## PROBLEM DETAILS
In the records below, how many lines hold the string "right"? Give only the number.
*** THE DATA ***
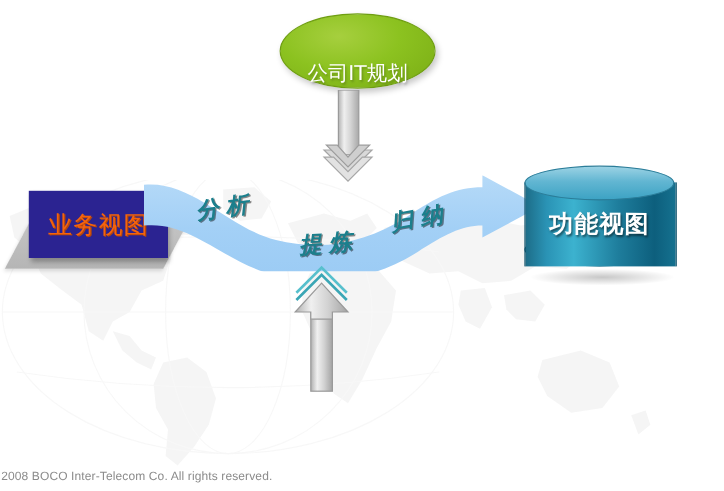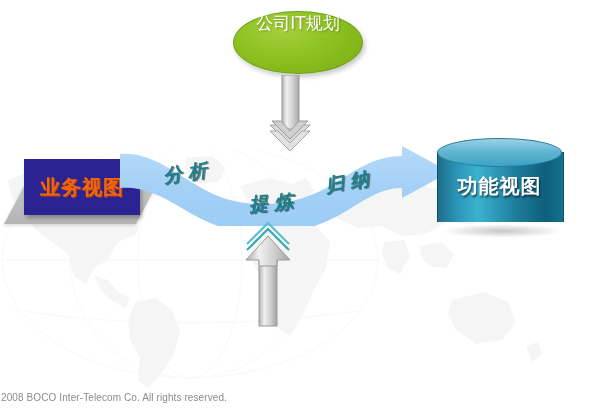--- a/index.html
+++ b/index.html
@@ -102,7 +102,7 @@
     background:radial-gradient(ellipse at 38% 30%,#a6cf3e 0%,#8cc220 45%,#79ab14 100%);
     border:1px solid #6f9e12;
     box-shadow:2px 3px 5px rgba(0,0,0,.22);
-    display:flex;align-items:flex-start;justify-content:center;
+    display:flex;align-items:flex-end;justify-content:center;
     text-align:center;
   }
   .ellipse .cn{

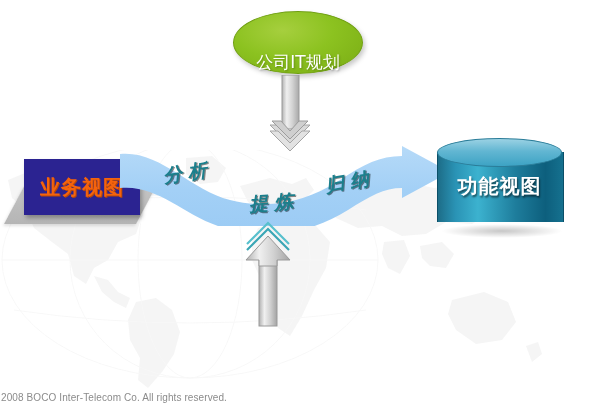--- a/index.html
+++ b/index.html
@@ -35,7 +35,7 @@
   }
   #biz-box .cn{
     font-family:"DejaVu Sans","Liberation Sans",sans-serif;
-    font-size:20px;font-weight:bold;color:#f4630d;
+    font-size:20px;font-weight:normal;color:#f4630d;
     letter-spacing:1px;line-height:1;
     text-shadow:1px 1px 0 #b7470a;
     white-space:nowrap;

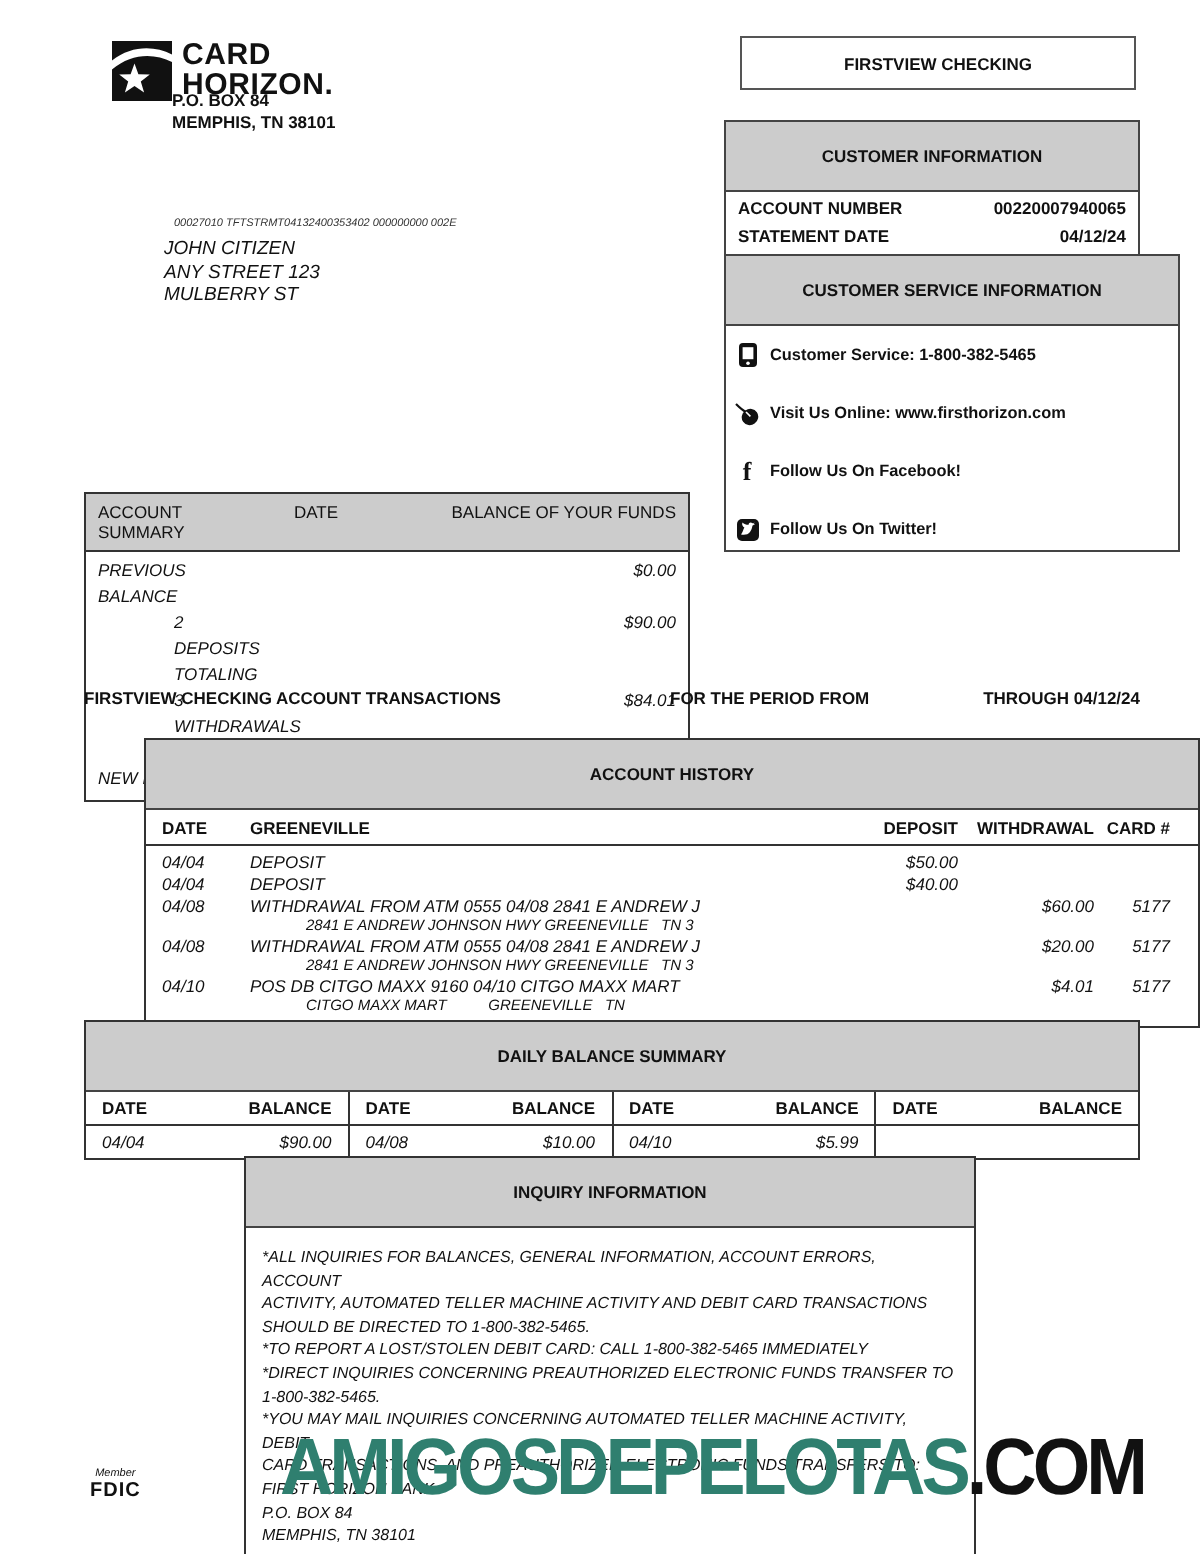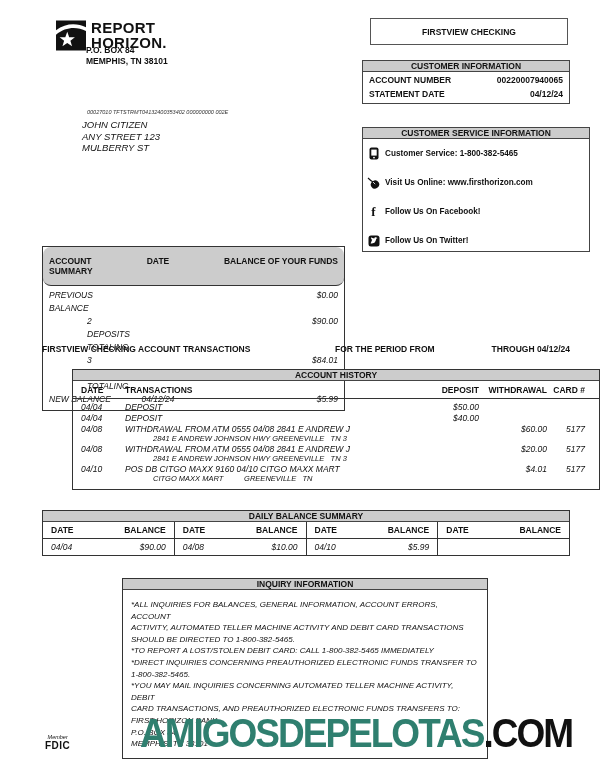--- a/index.html
+++ b/index.html
@@ -87,7 +87,7 @@
       <polygon fill="#fff" points="15,15 17.6,22.2 25.2,22.4 19.2,27 21.4,34.3 15,30 8.6,34.3 10.8,27 4.8,22.4 12.4,22.2"></polygon>
     </svg>
     <div class="brand-text">
-      <div>REPORT</div>
+      <div>CARD</div>
       <div>HORIZON.</div>
     </div>
   </div>

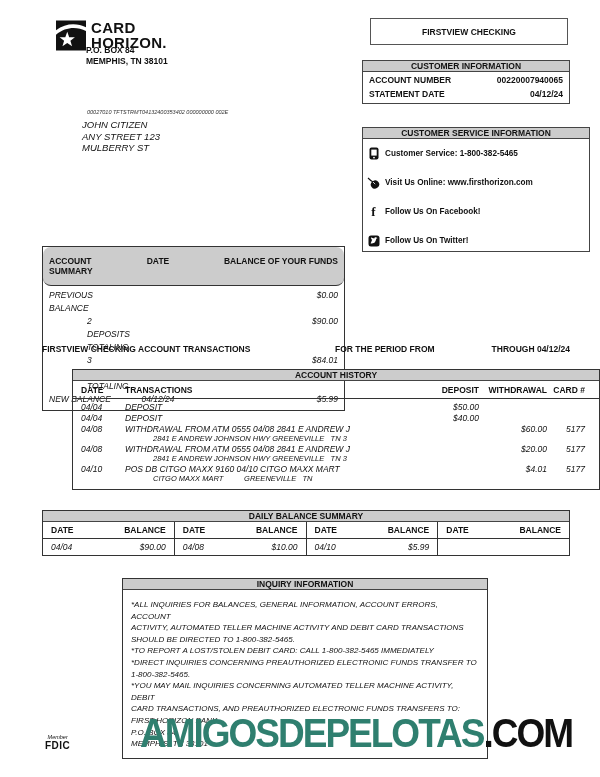--- a/index.html
+++ b/index.html
@@ -21,7 +21,7 @@
     border:1.5px solid #555; display:flex; align-items:center; justify-content:center;
     font-weight:bold; font-size:8.5px; }
   .info-box { position:absolute; border:1.5px solid #444; background:#fff; }
-  .bar { background:#ccc; border-bottom:1.5px solid #444; text-align:center; font-weight:bold; font-size:8.5px; padding:0 0; }
+  .bar { background:#ccc; border-bottom:1.5px solid #444; text-align:center; font-weight:bold; font-size:8.5px; padding:12px 0; }
   .cust-info { left:362px; top:60px; width:208px; }
   .cust-info .row { display:flex; justify-content:space-between; font-weight:bold; font-size:8.5px; padding:3px 6px 1px 6px;text-align:right; }
   .cust-svc { left:362px; top:127px; width:228px; }

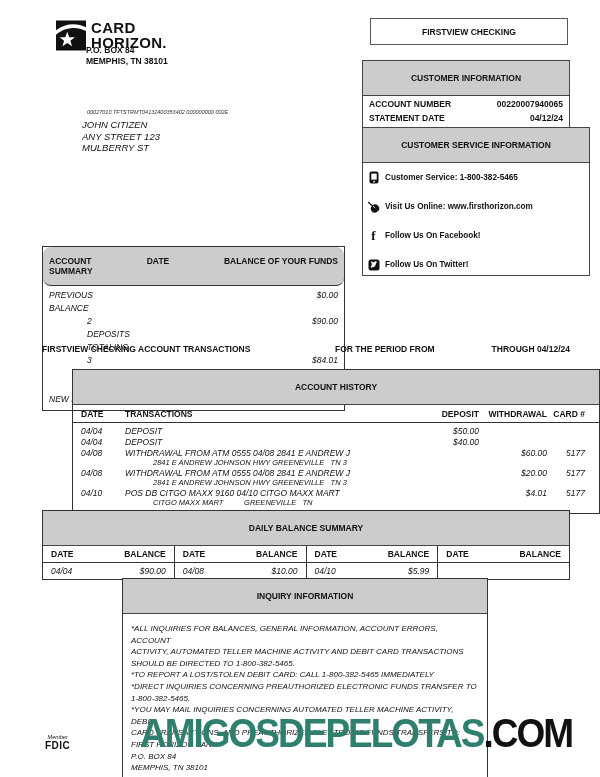--- a/index.html
+++ b/index.html
@@ -31,7 +31,7 @@
 
   
   .sum-box { position:absolute; left:42px; top:246px; width:303px; border:1.5px solid #333; }
-  .sum-head { display:flex; background:#ccc; border-bottom:1.5px solid #333; font-weight:bold; font-size:8.5px; padding:9px 6px;border-radius:8px; }
+  .sum-head { display:flex; background:#ccc; border-bottom:1.5px solid #333; font-weight:normal; font-size:8.5px; padding:4px 6px; }
   .sum-head .h1 { flex:1; } .sum-head .h2 { width:60px; text-align:center; } .sum-head .h3 { width:150px; text-align:right; }
   .sum-body { font-style:italic; font-size:8.5px; padding:3px 6px 4px 6px; }
   .sum-row { display:flex; line-height:13px; }

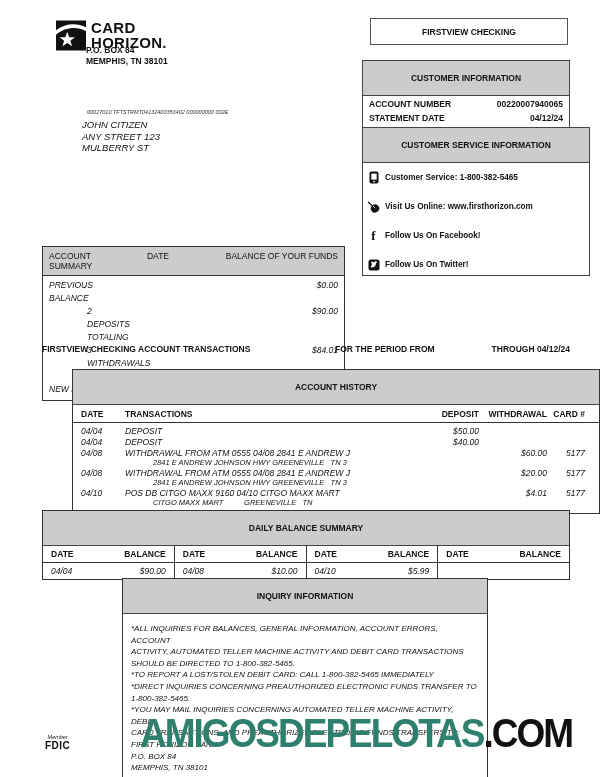--- a/index.html
+++ b/index.html
@@ -196,7 +196,7 @@
     <div class="bar">ACCOUNT HISTORY</div>
     <div class="ah-cols">
       <span class="c-date">DATE</span>
-      <span class="c-desc">TRANSACTIONS</span>
+      <span class="c-desc">GREENEVILLE</span>
       <span class="c-dep">DEPOSIT</span>
       <span class="c-wd">WITHDRAWAL</span>
       <span class="c-card">CARD #</span>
*** End of THE DATA ***
## EXERCISE OUTPUT
2